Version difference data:
# # # #

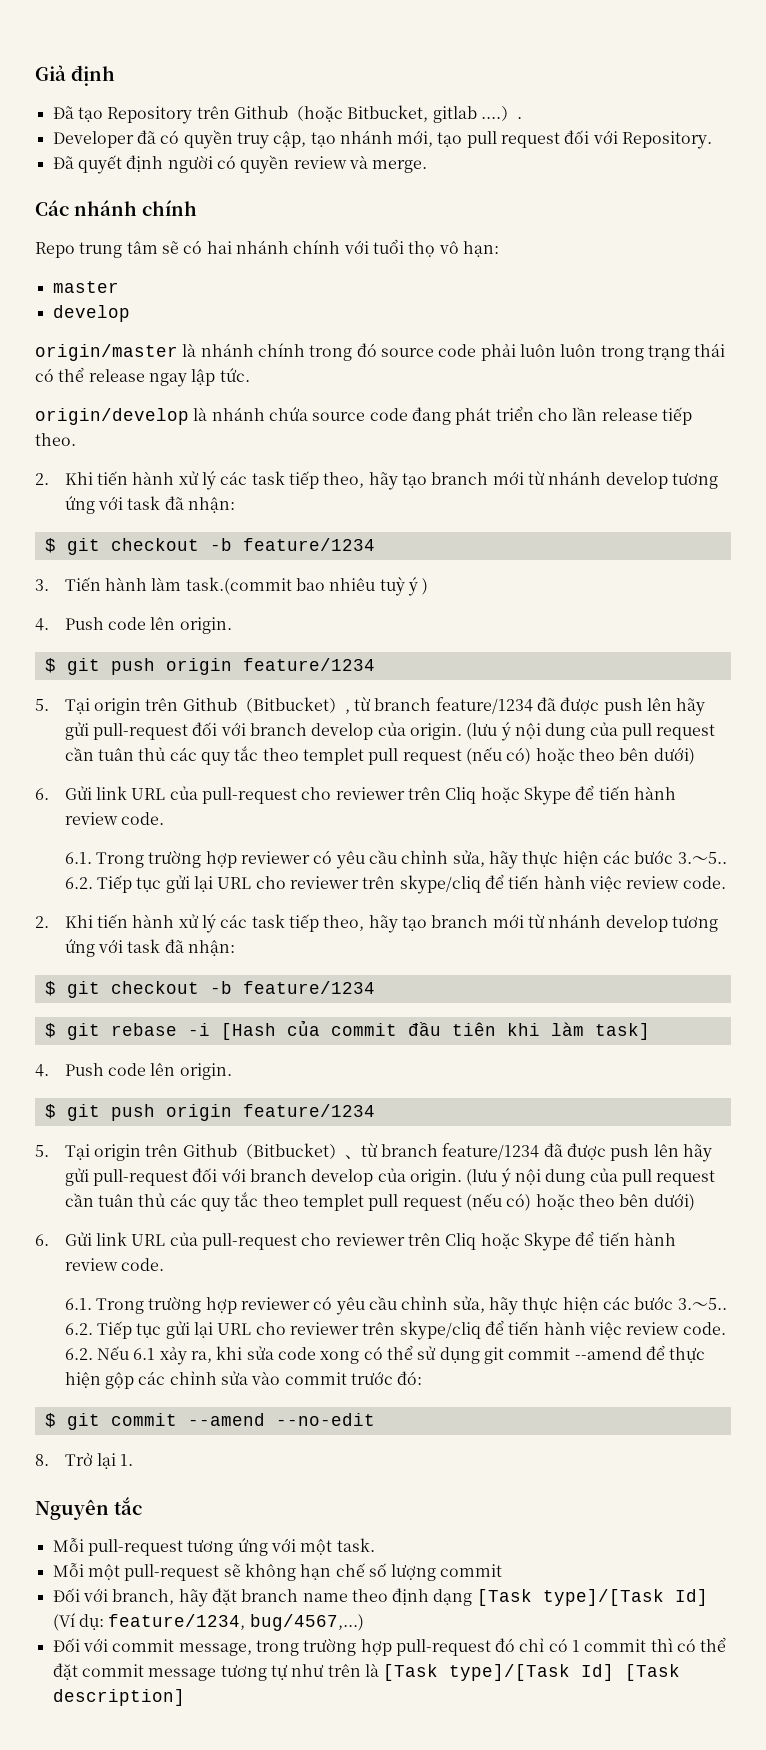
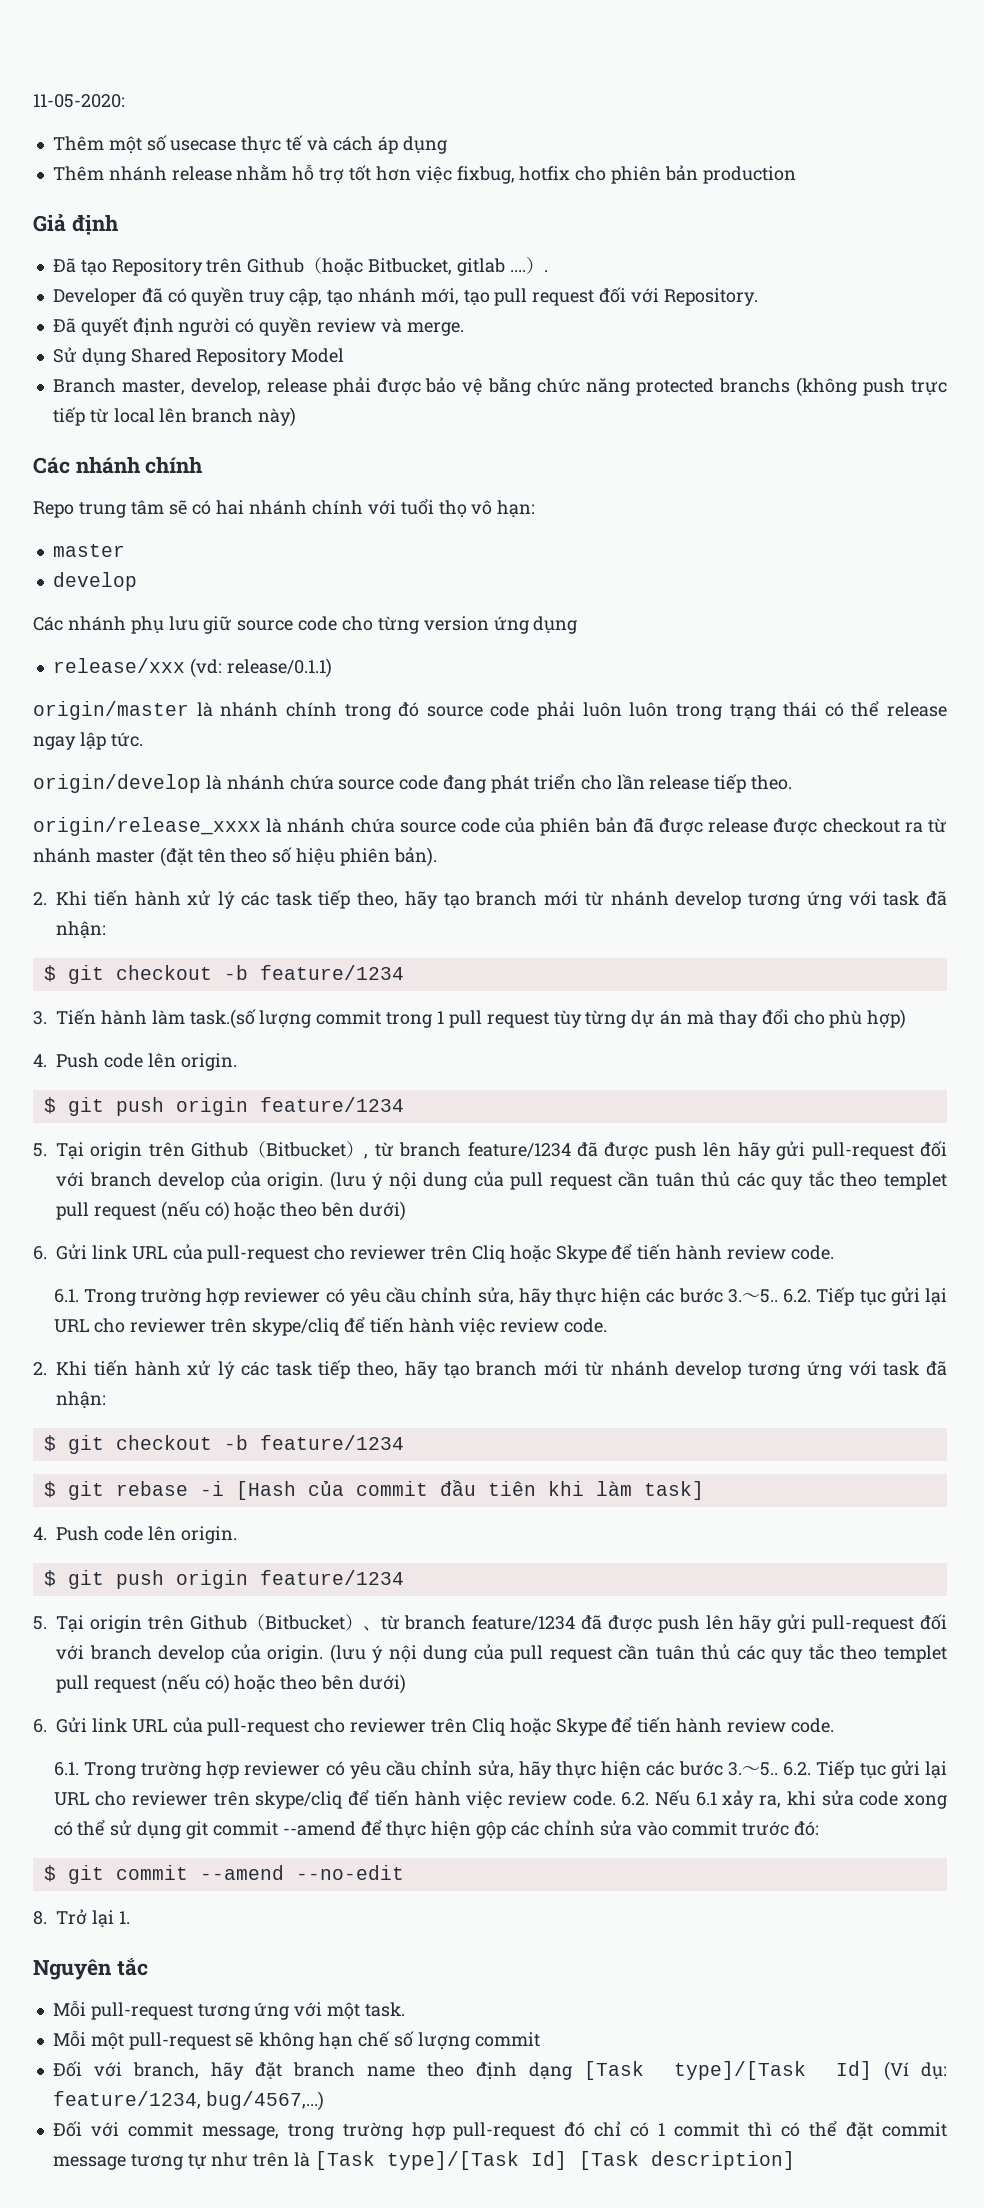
+ 11-05-2020:
+ Thêm một số usecase thực tế và cách áp dụng
+ Thêm nhánh release nhằm hỗ trợ tốt hơn việc fixbug, hotfix cho phiên bản production
+ Sử dụng Shared Repository Model
+ Branch master, develop, release phải được bảo vệ bằng chức năng protected branchs (không push trực tiếp từ local lên branch này)
+ Các nhánh phụ lưu giữ source code cho từng version ứng dụng
+ release/xxx (vd: release/0.1.1)
+ origin/release_xxxx là nhánh chứa source code của phiên bản đã được release được checkout ra từ nhánh master (đặt tên theo số hiệu phiên bản).
- 3. Tiến hành làm task.(commit bao nhiêu tuỳ ý )
+ 3. Tiến hành làm task.(số lượng commit trong 1 pull request tùy từng dự án mà thay đổi cho phù hợp)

# # # #

Instructions to follow: Your answer should be a single number: the count of lines in the entries that contain the word "task".

Exercise result: 2